Medida, aprovada pela Câmara dos Deputados, contraria OMS e consulta pública da Anvisa; MP vai agora para o Senado
Fabricantes de cigarro, como a Souza Cruz e a Phillip Morris, podem voltar a patrocinar festivais de música e eventos esportivos, como a Fórmula 1, contrariando explicitamente a Convenção-Quadro sobre o Controle do Uso do Tabaco, da Organização Mundial da Saúde (OMS), ratificada pelo Brasil há cinco anos. A permissão para propaganda institucional foi incluída na medida provisória da política industrial, aprovada anteontem pela Câmara dos Deputados, que passa, agora, pelo crivo do Senado Federal.
O texto da MP elimina restrições à "divulgação institucional" dos fabricantes de cigarro, abrindo uma brecha para patrocínio de eventos específicos, segundo especialistas ouvidos pela reportagem do Estado.
"Lendo o que está aqui, ficou claro que os fabricantes podem usar a marca da empresa de maneira basicamente livre", avaliou Marcelo Mansur, sócio do escritório Mattos Filho Advogados. "Como os produtos, no caso de cigarros, são as marcas, entendo que está permitindo usar inclusive o nome do produto."

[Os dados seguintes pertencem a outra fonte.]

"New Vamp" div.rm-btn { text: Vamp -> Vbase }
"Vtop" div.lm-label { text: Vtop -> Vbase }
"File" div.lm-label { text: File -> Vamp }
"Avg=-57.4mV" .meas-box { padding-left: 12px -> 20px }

Segundo o advogado Luis Renato Vedovato, doutorando em Direito pela Universidade de São Paulo (USP), o texto aprovado pelos deputados contraria a convenção. Na avaliação da OMS, afirmou, reduzir a propaganda institucional pode diminuir o consumo de cigarros, objetivo da convenção. "Entendo que viola a convenção", disse.
A versão da MP enviada ao Senado atropela, também, consulta pública da Agência Nacional de Vigilância Sanitária (Anvisa) que visa a proibição da propaganda institucional.

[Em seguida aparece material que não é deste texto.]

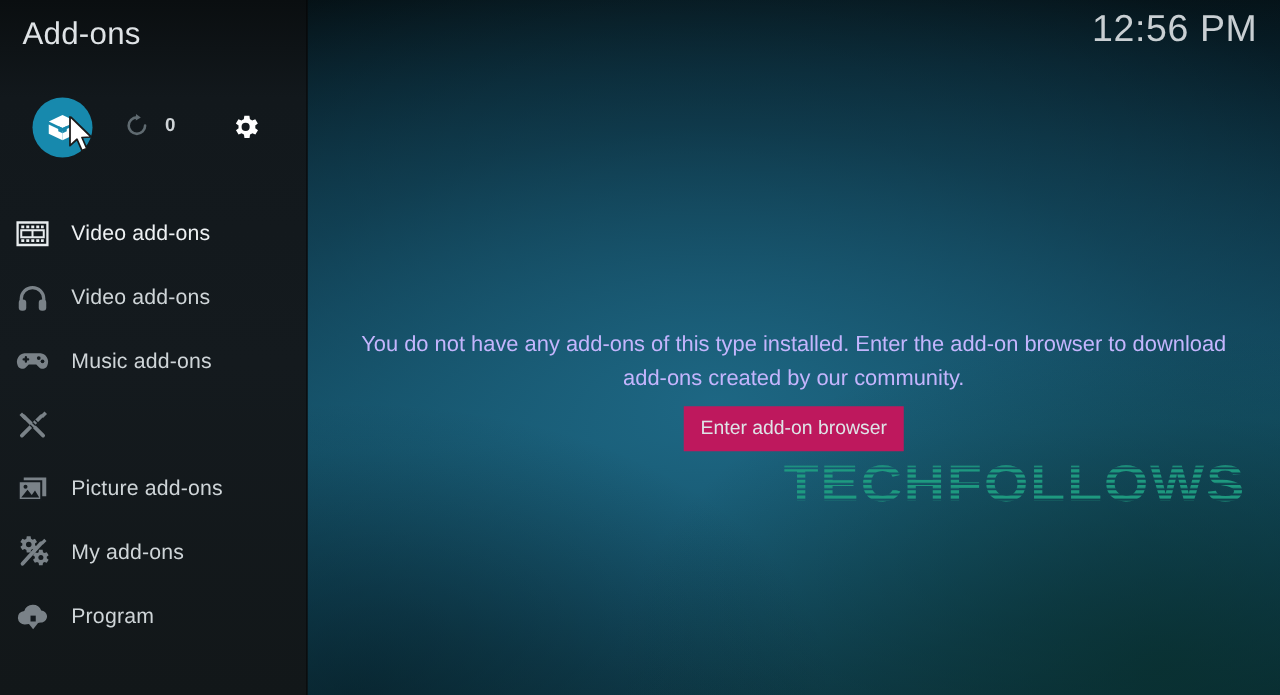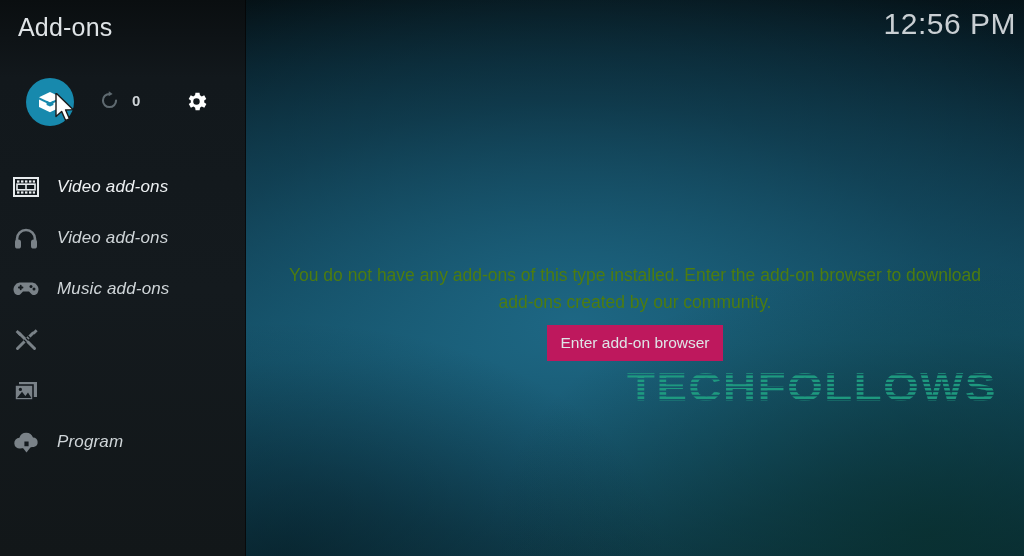"12:56 PM" #clock { right: 8px -> 18px }
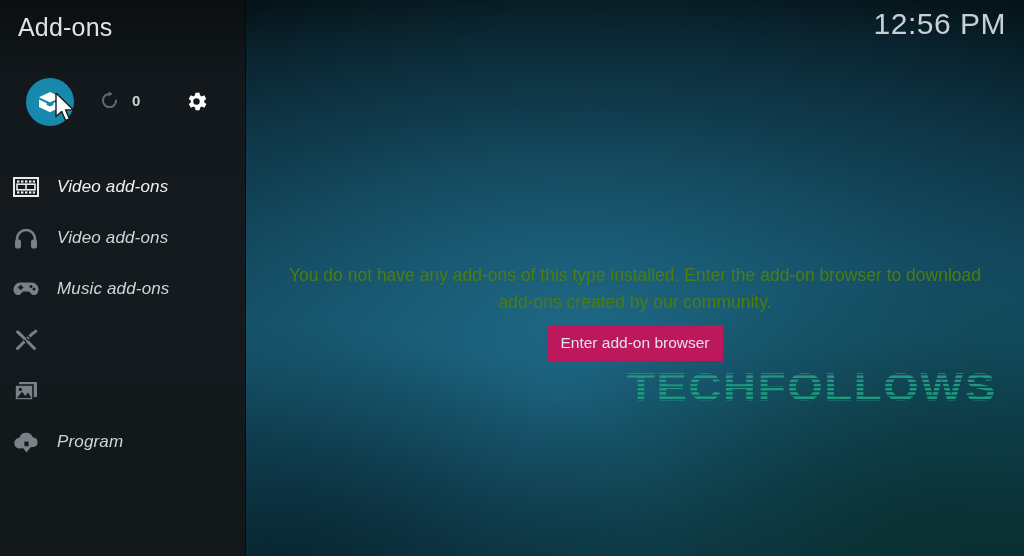"Video add-ons" .menu-item { font-style: italic -> none }
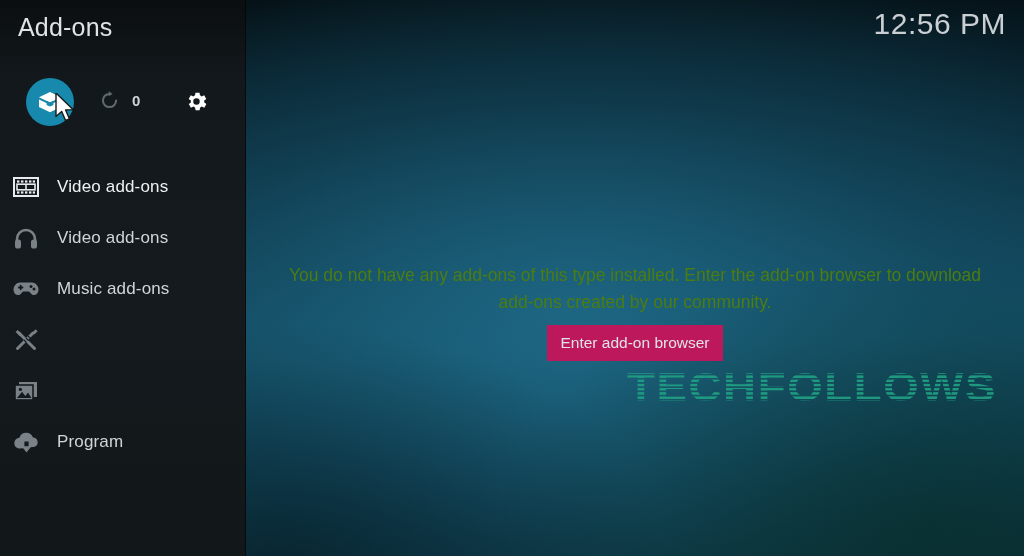"You do not have any" #empty-message { color: #4d7c0f -> #c4b5fd }
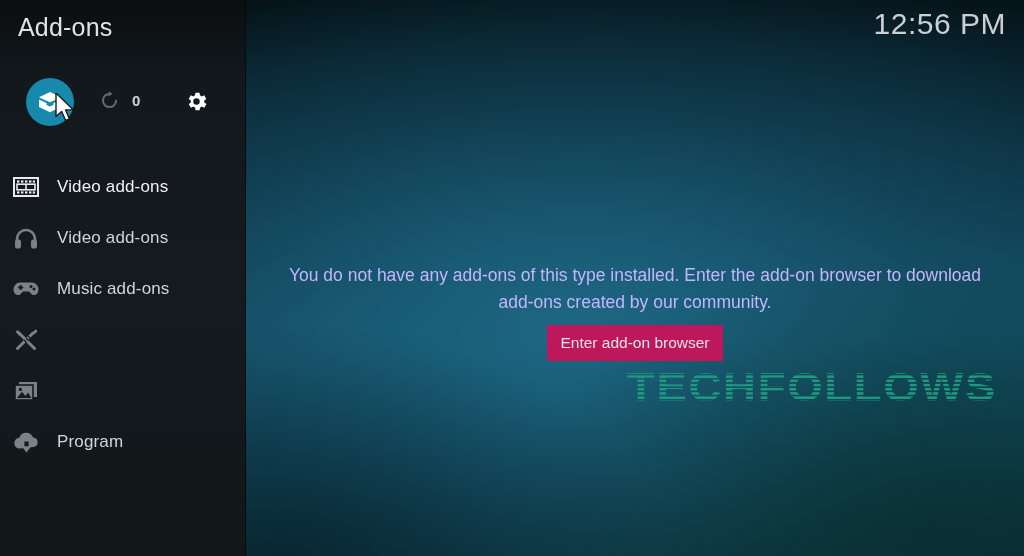"Picture add-ons" span.menu-label { html: none -> <span>Picture add-ons</span> }
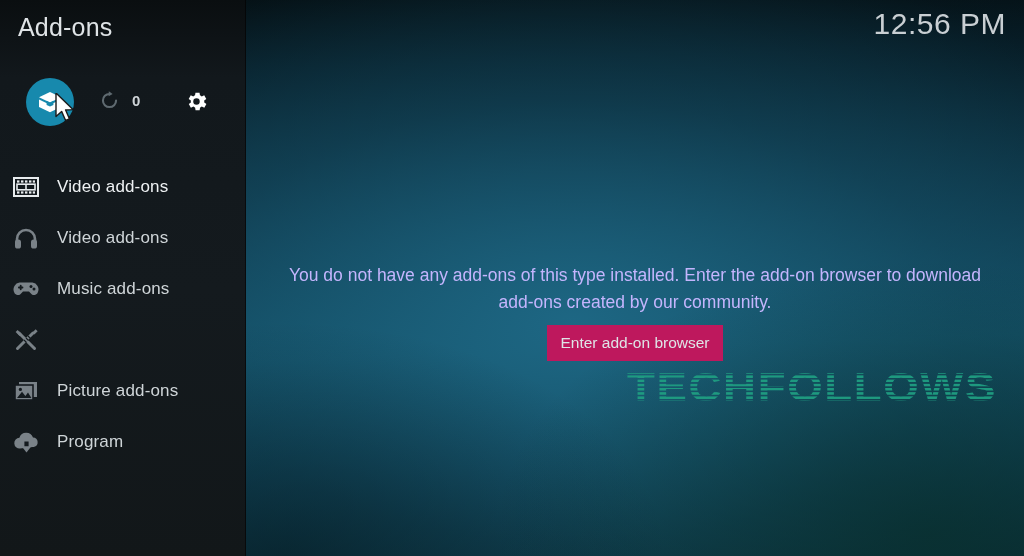"My add-ons" div.menu-item { html: none -> <div> <span> <svg> <path></path> <circle></circle> <path></path> <circle></circle> <line></line> <polygon></polygon> </svg> </span> <span>My add-ons</span> </div> }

Risco. Um dos principais riscos jurídicos de se manter a autorização para divulgação institucional ao transformar a MP em lei seria jogar o tema do cigarro em uma discussão que só seria decidida pelo Supremo Tribunal Federal (STF). Advogados divergem há anos sobre a hierarquia de leis, quando comparadas com tratados internacionais, como é o caso da convenção-quadro.
Para alguns, o tratado se sobrepõe à lei, então a permissão da MP não valeria na prática. Para outros, porém, a validade é a mesma. "É uma questão política, como foi uma decisão política do governo aderir, foi uma decisão política do Congresso mudar a lei", diz Mansur. "E quando duas leis possuem o mesmo nível hierárquico, vale a mais recente."
Para Vedovato, por outro lado, a violação do tratado internacional permitiria uma ação do MPF perante o STF. "Se o Ministério Público entender, como eu, que a lei viola o tratado poderá questionar no Supremo."
Fumódromos. A bancada da saúde na Câmara conseguiu vetar ontem outra proposta contida na MP, que permitiria a criação de estabelecimentos específicos para o consumo de cigarro, os chamados fumódromos.
Derrubada esta parte do texto, a MP acabou aperfeiçoando a legislação, proibindo de forma clara e objetiva o consumo de tabaco em ambientes fechados, públicos ou privados. Antes da mudança aprovada ontem, uma ressalva na lei em vigor, de 1996, permitia que Estados regulamentassem o assunto e permitissem estabelecimentos com locais para fumantes. Se o Senado mantiver essa alteração na lei quando votar a MP, os locais de fumo em áreas fechadas se torna ilegal.